Neil Zeghidour on Voice AI’s ‘Her’ Moment
Neil Zeghidour on Voice AI’s ‘Her’ Moment
Publish Date: 2026-05-09 12:01:00
Source Domain: www.startuphub.ai
-
“Her” Moment and Natural Conversational AI: Neil Zeghidour, CEO of Gradium AI, initiated the discussion by emphasizing the long-anticipated goal of developing conversational AI that behaves similarly to Samantha from the film “Her.” While advancements have been made, creating truly seamless, natural, and empathetic human-AI interactions remains a work in progress.
-
Gradium AI’s Mission and Technology: Zeghidour highlighted Gradium AI’s mission to enhance the potential of voice AI by making natural voice the primary interface for AI. The company focuses on training voice models for applications such as speech-to-text, text-to-speech, and speech-to-speech translation, incorporating comprehensive solutions like “Moshi” to improve voice interaction quality.
-
Challenges of Current Voice AI Systems: Zeghidour extensively discussed the limitations of current voice AI systems, particularly focusing on latency and scalability. The cascaded systems involving separate models for speech-to-text, language processing, and text-to-speech introduce delays that impair the conversational flow, making interactions feel unnatural.
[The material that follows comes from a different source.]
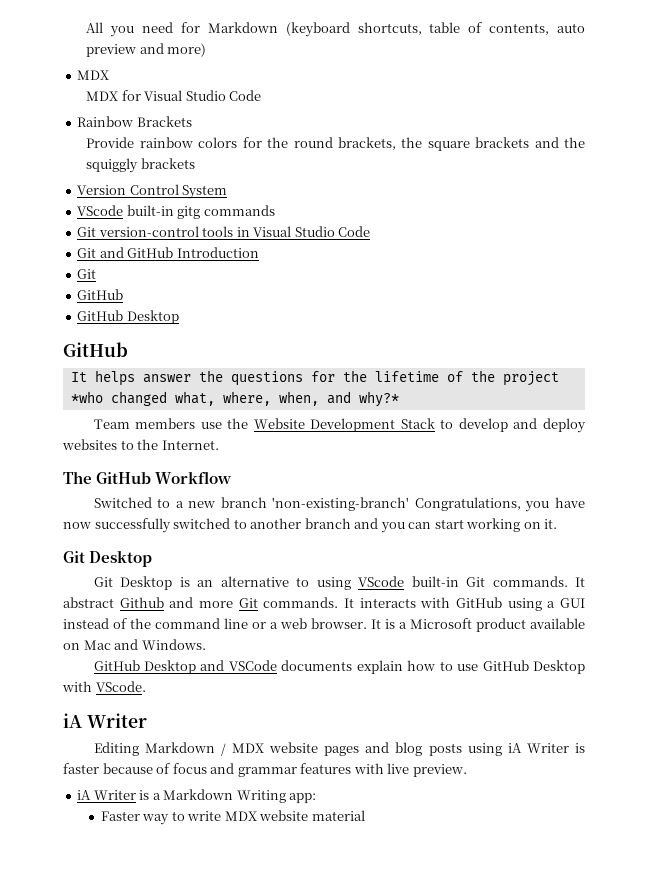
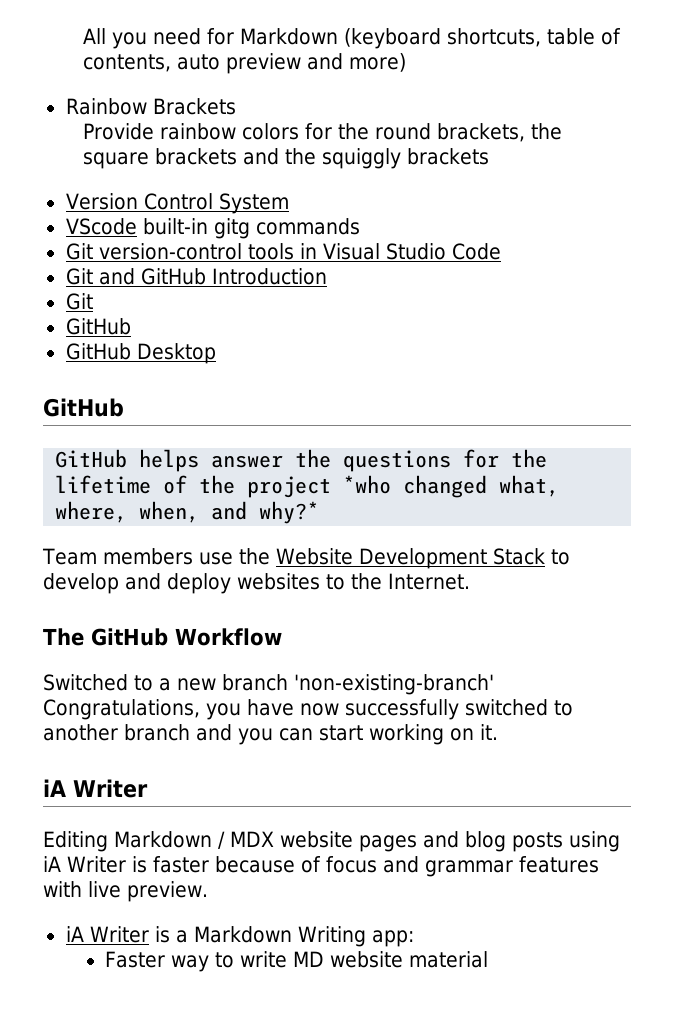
[77,70,110,80] [86,90,262,101] // MDX // MDX for Visual Studio Code -> (406, 62) none
[70,372,87,382] It -> [55,449,128,468] GitHub
[63,550,153,567] [93,576,585,590] [63,597,585,611] [63,618,585,632] [63,639,206,650] [93,660,585,674] [62,681,146,692] // Git Desktop // Git Desktop is an alternative to using VScode built-in Git commands. It abstract Github and more Git commands. It interacts with GitHub using a GUI instead of the command line or a web browser. It is a Microsoft product available on Mac and Windows. // GitHub Desktop and VSCode documents explain how to use GitHub Desktop with VScode. -> (498, 732) none
[224,811,257,821] MDX -> [293,951,325,967] MD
He also emphasized the need for models capable of complex reasoning and context maintenance for true conversational intelligence.
-
Path Forward: End-to-End Models and On-Device Inference: Zeghidour proposed the future of voice AI includes developing end-to-end models that minimize latency by processing speech directly. Gradium AI’s “Phonon” model exemplified this approach, offering faster processing and personalization on less demanding hardware, thereby broadening applicability and addressing privacy concerns.
-
Applications and Natural User Experiences: To conclude, Zeghidour showcased practical demonstrations of how advanced voice AI can create more natural and engaging user experiences, such as travel agent chatbots that convincingly mimic human-like interaction, thus closing the gap towards the “Her” moment in voice AI.